> [TO DO]:
Repeat the material below. Keep every line exactly as written.

> [RECORDS FOR THE EXERCISE]:

+---+

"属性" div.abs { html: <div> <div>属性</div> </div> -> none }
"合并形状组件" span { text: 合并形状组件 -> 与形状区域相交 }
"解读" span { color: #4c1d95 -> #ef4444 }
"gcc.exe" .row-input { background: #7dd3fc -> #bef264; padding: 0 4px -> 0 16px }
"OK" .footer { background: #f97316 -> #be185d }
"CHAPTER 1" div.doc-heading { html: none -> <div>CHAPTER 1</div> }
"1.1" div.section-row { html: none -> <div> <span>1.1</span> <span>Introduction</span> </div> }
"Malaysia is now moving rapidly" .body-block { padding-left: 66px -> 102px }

+---+

> [OUTPUT BELOW]:
"属性" div.abs { html: <div> <div>属性</div> </div> -> none }
"合并形状组件" span { text: 合并形状组件 -> 与形状区域相交 }
"解读" span { color: #4c1d95 -> #ef4444 }
"gcc.exe" .row-input { background: #7dd3fc -> #bef264; padding: 0 4px -> 0 16px }
"OK" .footer { background: #f97316 -> #be185d }
"CHAPTER 1" div.doc-heading { html: none -> <div>CHAPTER 1</div> }
"1.1" div.section-row { html: none -> <div> <span>1.1</span> <span>Introduction</span> </div> }
"Malaysia is now moving rapidly" .body-block { padding-left: 66px -> 102px }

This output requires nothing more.